***** Records for this task

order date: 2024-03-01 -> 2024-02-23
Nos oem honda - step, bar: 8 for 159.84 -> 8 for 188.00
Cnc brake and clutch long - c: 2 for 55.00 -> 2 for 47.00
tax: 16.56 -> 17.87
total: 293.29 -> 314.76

**********
***** Records for this task

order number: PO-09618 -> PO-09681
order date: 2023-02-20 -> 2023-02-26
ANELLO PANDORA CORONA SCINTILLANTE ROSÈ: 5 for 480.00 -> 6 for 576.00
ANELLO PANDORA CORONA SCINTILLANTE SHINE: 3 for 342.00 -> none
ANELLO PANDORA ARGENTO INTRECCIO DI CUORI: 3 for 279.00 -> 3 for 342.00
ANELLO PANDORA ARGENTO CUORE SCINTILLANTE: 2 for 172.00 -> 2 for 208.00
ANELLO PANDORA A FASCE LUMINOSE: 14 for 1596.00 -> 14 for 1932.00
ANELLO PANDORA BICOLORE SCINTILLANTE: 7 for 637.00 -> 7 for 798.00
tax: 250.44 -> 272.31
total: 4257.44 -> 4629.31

**********

> Prompt:
The reply should consist solely of the lines above from the one that has "order date: 2024-03-01 -> 2024-02-23" through the one that has "total: 293.29 -> 314.76", reproduced exactly.

> Output below:
order date: 2024-03-01 -> 2024-02-23
Nos oem honda - step, bar: 8 for 159.84 -> 8 for 188.00
Cnc brake and clutch long - c: 2 for 55.00 -> 2 for 47.00
tax: 16.56 -> 17.87
total: 293.29 -> 314.76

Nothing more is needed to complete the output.